Task requirements →
From the entries below, copy every line where the string "Link" appears.

Record set →
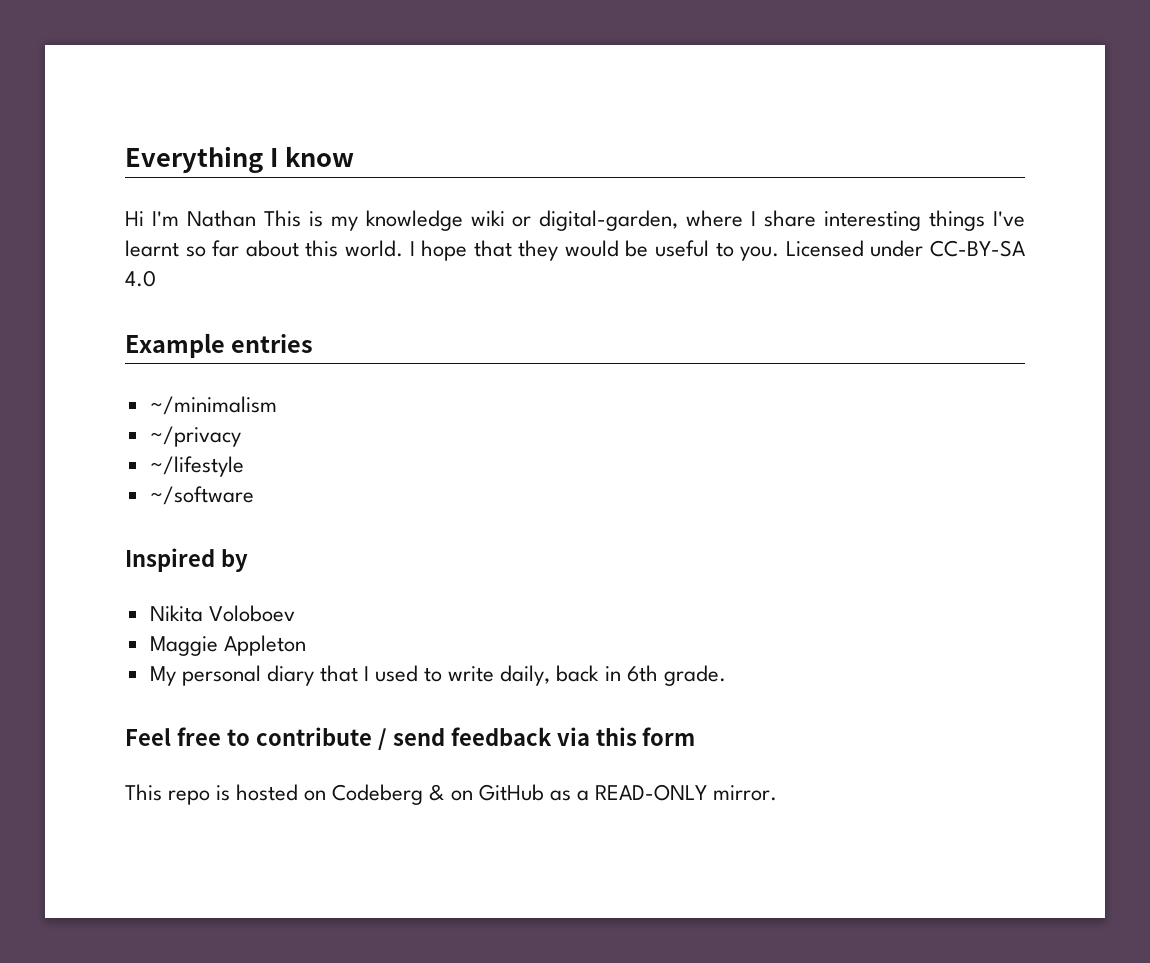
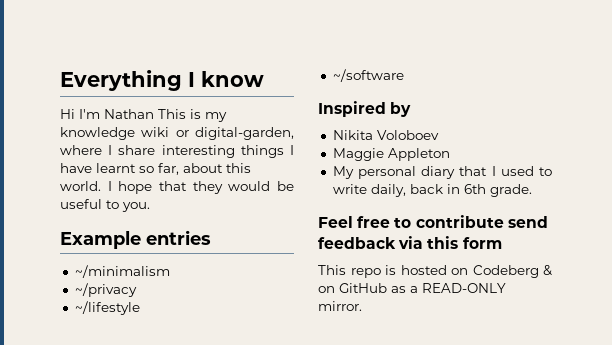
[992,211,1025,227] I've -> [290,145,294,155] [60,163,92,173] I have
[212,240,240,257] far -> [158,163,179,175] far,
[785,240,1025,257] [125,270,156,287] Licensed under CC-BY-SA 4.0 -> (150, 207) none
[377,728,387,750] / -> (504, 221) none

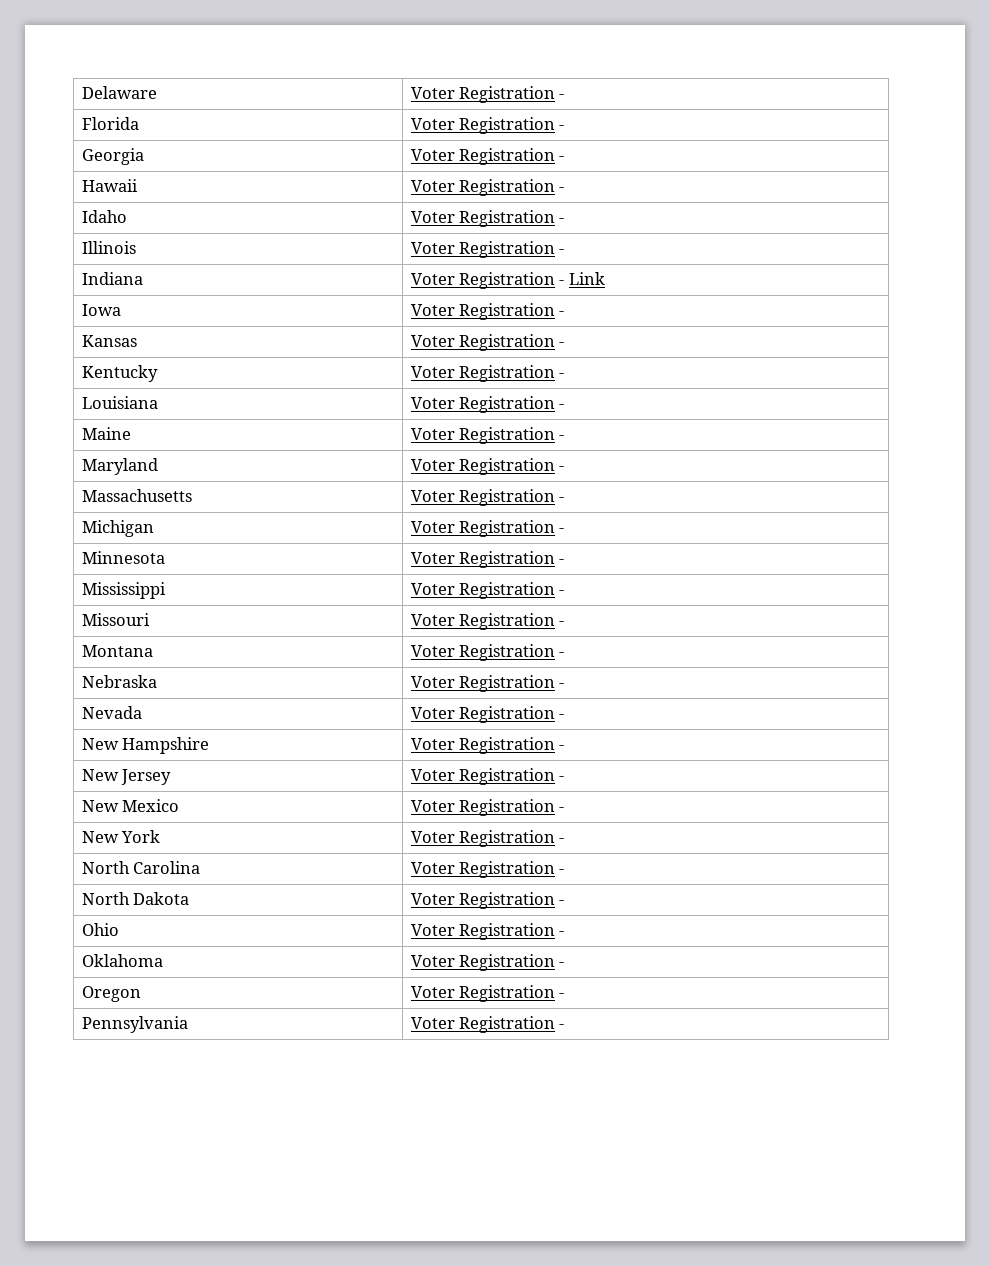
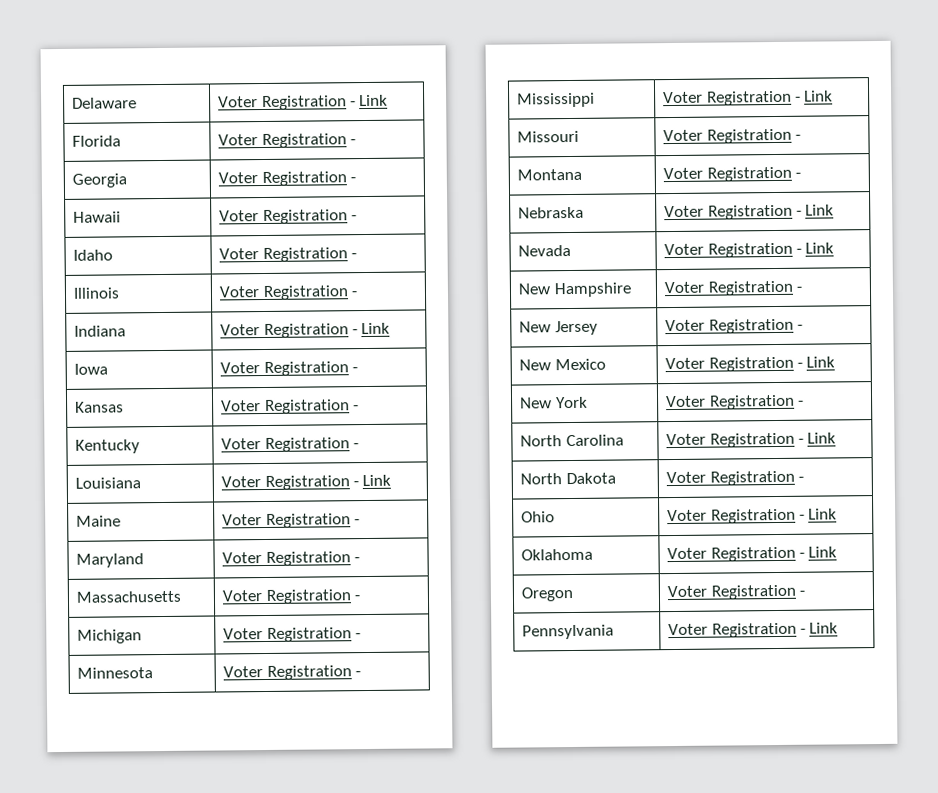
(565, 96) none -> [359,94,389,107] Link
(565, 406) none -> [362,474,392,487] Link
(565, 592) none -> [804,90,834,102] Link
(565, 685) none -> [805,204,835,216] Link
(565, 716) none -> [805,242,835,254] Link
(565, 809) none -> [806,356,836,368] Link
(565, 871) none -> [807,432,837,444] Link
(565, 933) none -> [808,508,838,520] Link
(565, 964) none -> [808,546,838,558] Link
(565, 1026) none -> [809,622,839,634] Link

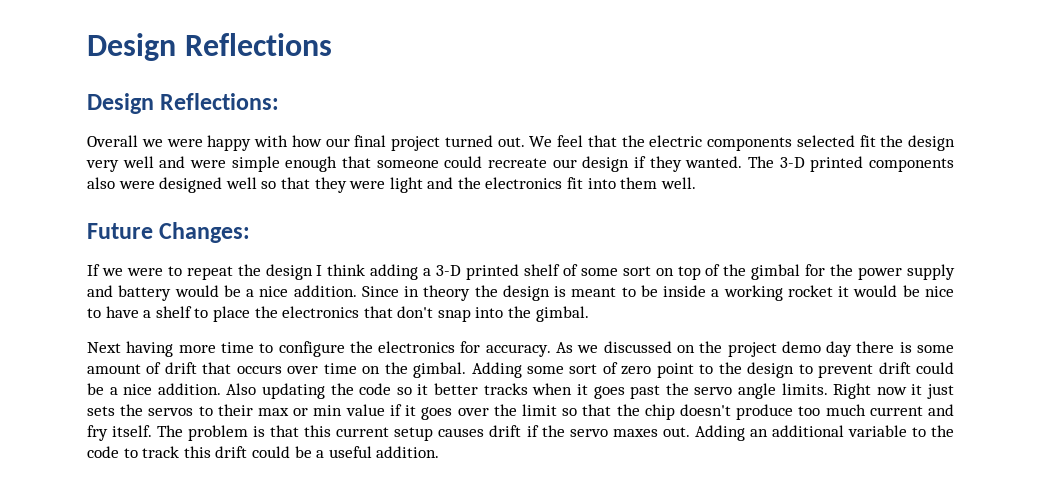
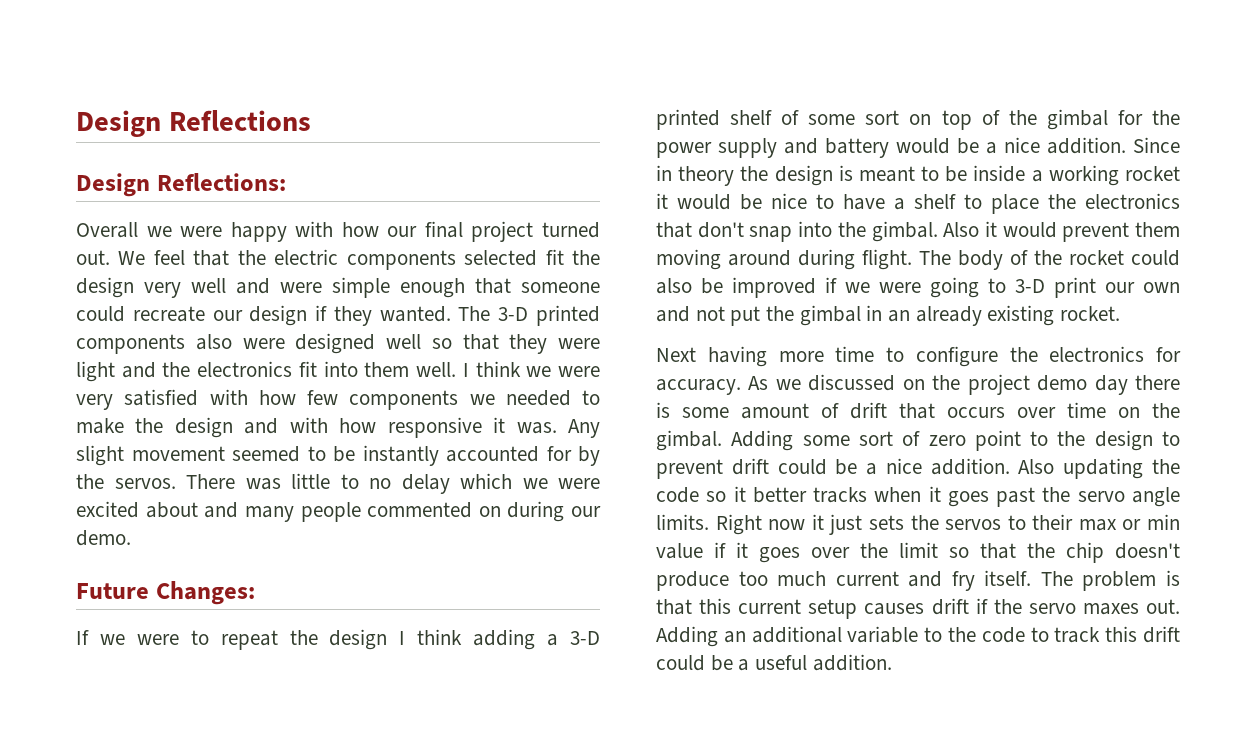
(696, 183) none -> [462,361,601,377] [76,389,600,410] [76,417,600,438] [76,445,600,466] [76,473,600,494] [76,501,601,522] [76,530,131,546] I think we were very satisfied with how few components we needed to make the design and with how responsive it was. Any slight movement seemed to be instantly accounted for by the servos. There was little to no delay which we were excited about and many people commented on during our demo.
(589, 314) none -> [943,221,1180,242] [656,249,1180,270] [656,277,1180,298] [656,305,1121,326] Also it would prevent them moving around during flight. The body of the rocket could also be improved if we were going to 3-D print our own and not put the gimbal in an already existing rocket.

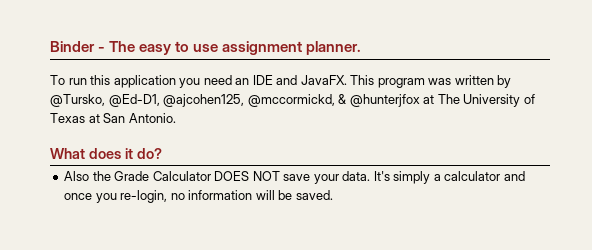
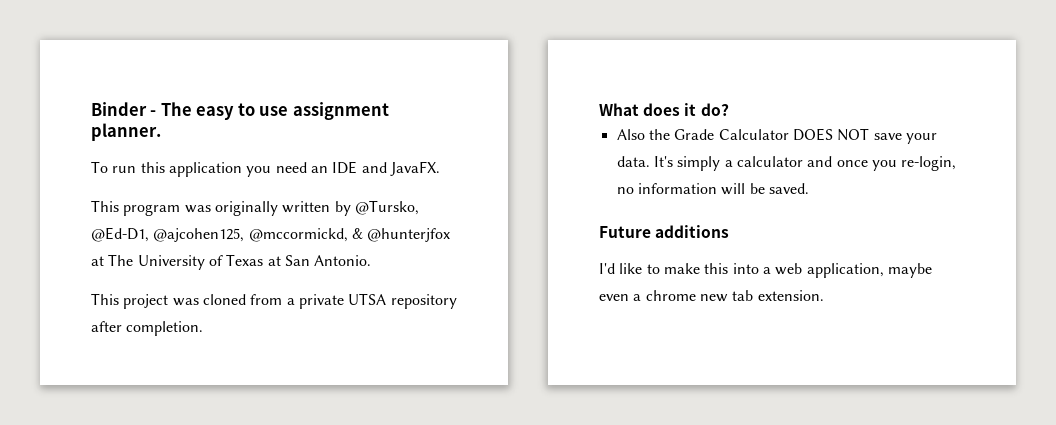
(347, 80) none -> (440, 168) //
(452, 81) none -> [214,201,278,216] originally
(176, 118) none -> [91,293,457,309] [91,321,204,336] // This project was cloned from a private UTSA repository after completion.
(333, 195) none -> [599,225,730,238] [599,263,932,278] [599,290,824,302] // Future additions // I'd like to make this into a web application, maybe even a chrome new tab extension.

Task response →
(565, 96) none -> [359,94,389,107] Link
(565, 406) none -> [362,474,392,487] Link
(565, 592) none -> [804,90,834,102] Link
(565, 685) none -> [805,204,835,216] Link
(565, 716) none -> [805,242,835,254] Link
(565, 809) none -> [806,356,836,368] Link
(565, 871) none -> [807,432,837,444] Link
(565, 933) none -> [808,508,838,520] Link
(565, 964) none -> [808,546,838,558] Link
(565, 1026) none -> [809,622,839,634] Link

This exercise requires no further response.